Exercise. Your answer should consist of the lines below that hold the word "Rene".

Materials provided.

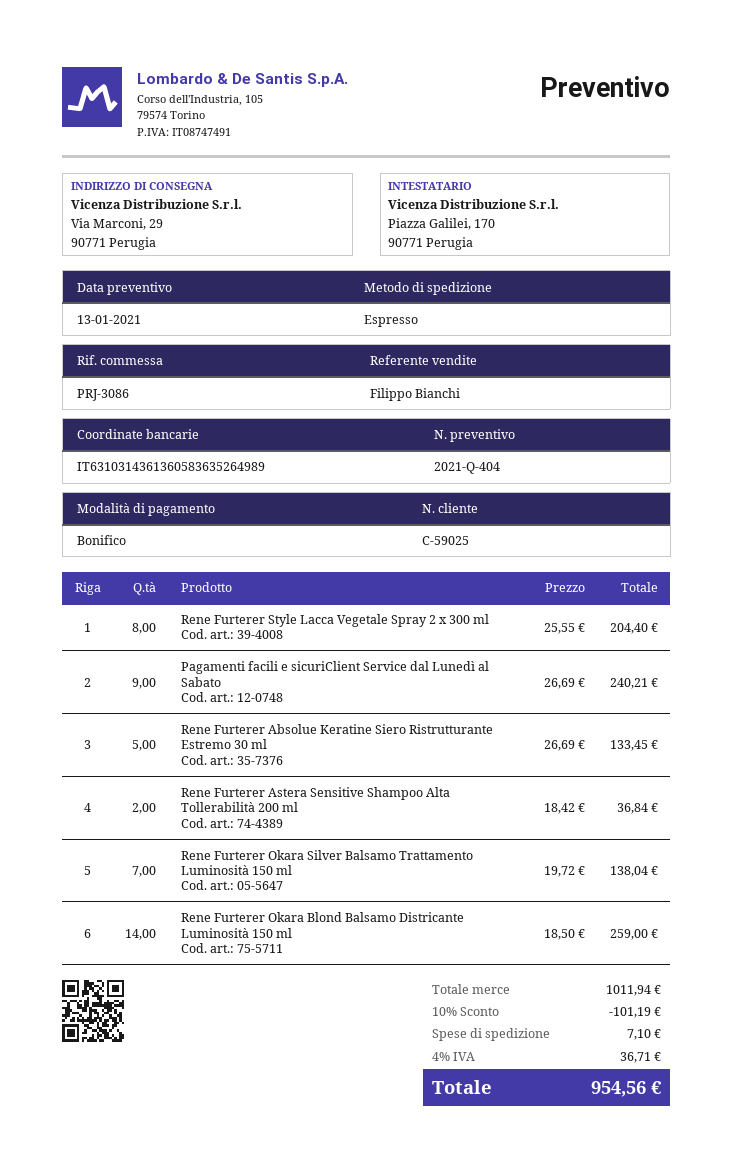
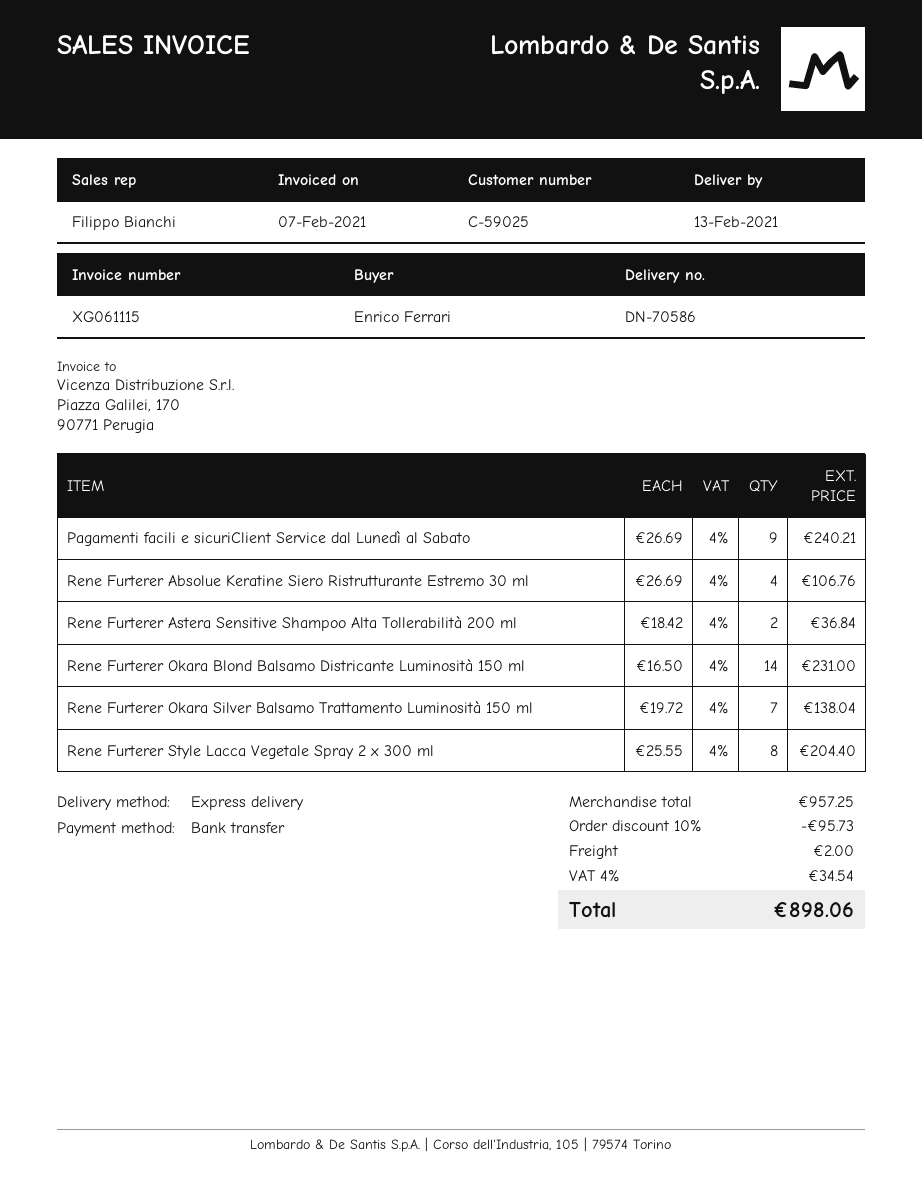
Rene Furterer Absolue Keratine Siero Ristrutturante Estremo 30 ml: 5 x 26.69 = 133.45 -> 4 x 26.69 = 106.76
Rene Furterer Okara Blond Balsamo Districante Luminosità 150 ml: 14 x 18.50 = 259.00 -> 14 x 16.50 = 231.00
subtotal: 1011.94 -> 957.25
discount: 10% = 101.19 -> 10% = 95.73
shipping: 7.10 -> 2.00
tax: 4% = 36.71 -> 4% = 34.54
total: 954.56 -> 898.06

Output for this exercise.
Rene Furterer Absolue Keratine Siero Ristrutturante Estremo 30 ml: 5 x 26.69 = 133.45 -> 4 x 26.69 = 106.76
Rene Furterer Okara Blond Balsamo Districante Luminosità 150 ml: 14 x 18.50 = 259.00 -> 14 x 16.50 = 231.00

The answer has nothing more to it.